Не то чтобы Мегуми особенно против, он как раз-таки очень даже за.
И Сукуна рассказывал про детство, теперь спокойно и с теплотой в низком, скрипящем от недавнего плача голосе, говорил про свою тягу к космосу, на что Мегуми лишь спрашивал тихо, с доброй усмешкой: «могу я теперь звать тебя космонавтиком?». А Сукуна хрипло смеялся: «зови меня, как хочешь».
Это было спокойно, даже если этому предшествовали тихие, почти тайные слезы.
И видеть плачущего Сукуну — ножом под рёбра. Не вдохнуть. Не выдохнуть.
Видеть плачущего Сукуну — смотреть вглубь себя.
Это страшно, это ебаным морозом по холодной коже.
Мегуми привык к ощущению холода.
Мегуми привык к морозу.
Но плачущий Сукуна все равно заставляет поежиться.
Когда Мегуми стал так чувствителен к чужим слезам, он не знает, не успел отследить.

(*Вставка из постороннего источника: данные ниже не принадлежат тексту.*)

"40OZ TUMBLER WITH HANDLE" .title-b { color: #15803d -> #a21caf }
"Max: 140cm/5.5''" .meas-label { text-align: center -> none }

Возможно, все дело в том, кто плачет.
И если плачет тот, кто запрещал себе плакать многие годы, почти тысячелетия, почти вечности — это неебически страшно.

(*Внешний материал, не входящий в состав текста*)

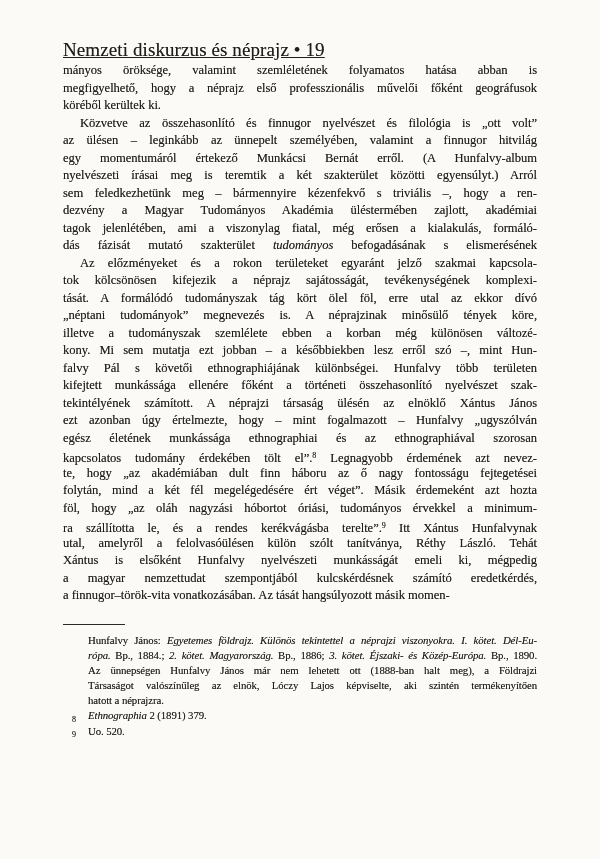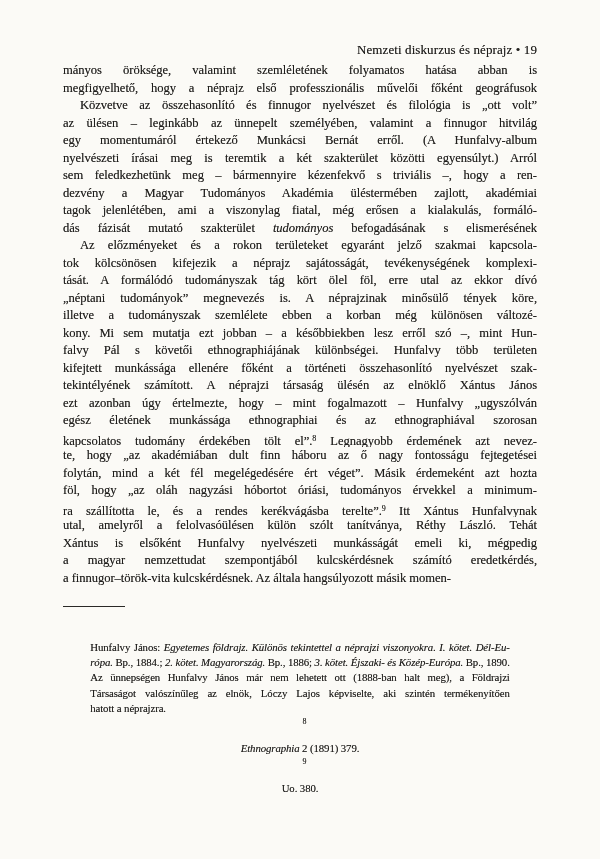"Nemzeti diskurzus és néprajz •" .running-header { font-size: 13px -> 19px; text-align: right -> none; text-decoration: none -> underline }
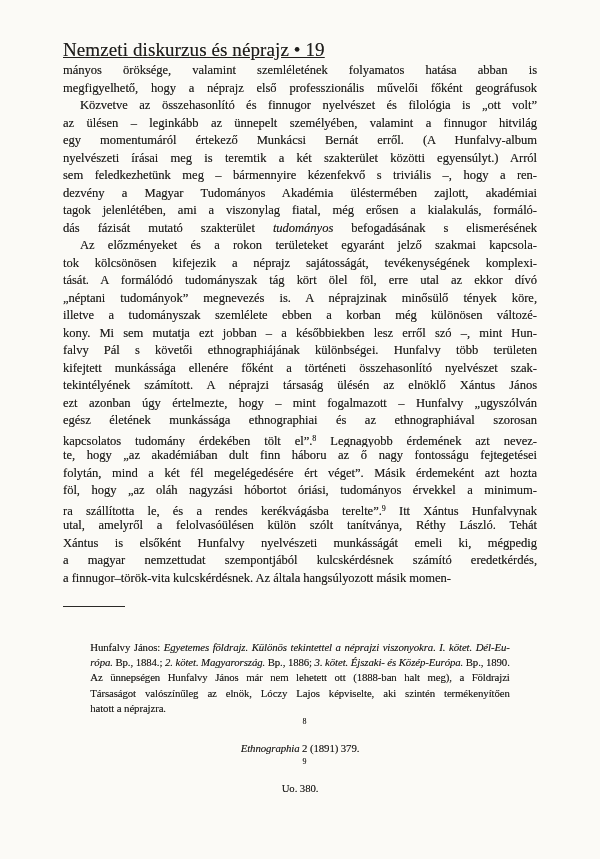"köréből kerültek ki." div.tline { html: none -> <div><span>köréből kerültek ki.</span></div> }
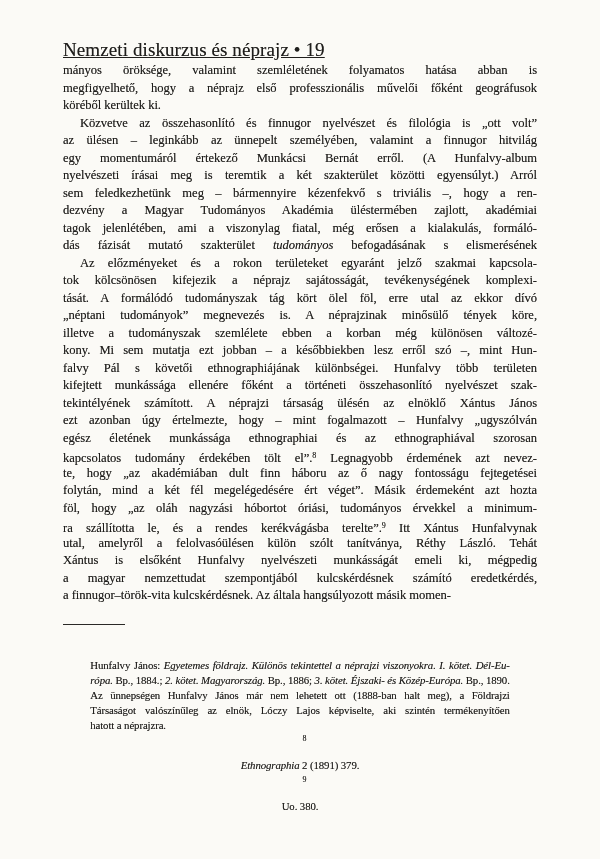"a finnugor–török-vita kulcskérdésnek. Az" span { text: kulcskérdésnek. Az általa -> vonatkozásában. Az tását }
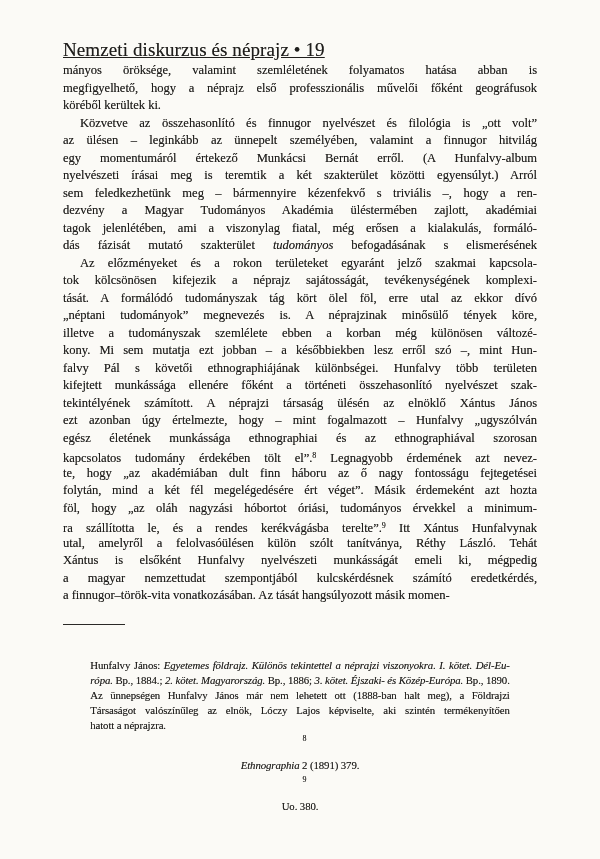"Hunfalvy János: Egyetemes földrajz." .fn { align-items: center -> flex-end; flex-direction: column -> none }
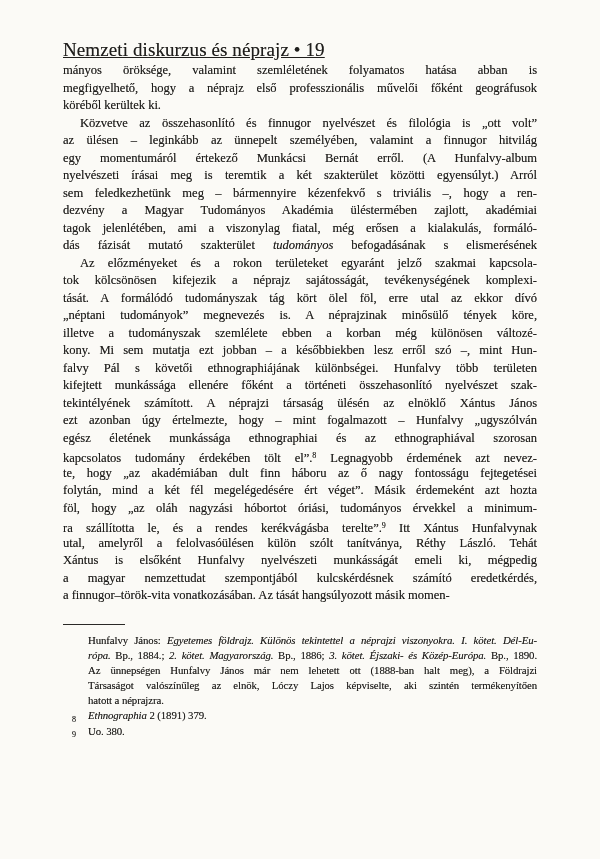"Uo. 380." span { text: 380 -> 520 }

Если плачет тот, от кого в принципе слез ожидать не получается, кто всегда — серьёзность и рациональность, кто всегда — поддержка и опора, — это в тысячу раз страшнее.
Но слёзы проходят, и эти слёзы сблизили двоих так, как не сближали ни одни жаркие и голодные поцелуи, ни одни мягкие и осторожные касания.
За тихими, но самыми честными слезами последовали самые честные объятия.
За объятиями — осторожные, нежные касания губ к чужой татуированной челюсти, что поднимались выше и выше, осторожно и бережно, по влажным скулам, к алым, растертым пальцами глазам, и Мегуми сцеловывал остатки безмолвных слез в уголках, впитывал в собственные губы соль с чужих щёк. И абсолютно разбитый, надломанный вид Сукуны заставлял сердце сжиматься так болезненно, но так правильно.
Так честно.
И все это утро, оно о честности.
Оно о доверии.
И за мягкими касаниями губ к коже последовал шёпот.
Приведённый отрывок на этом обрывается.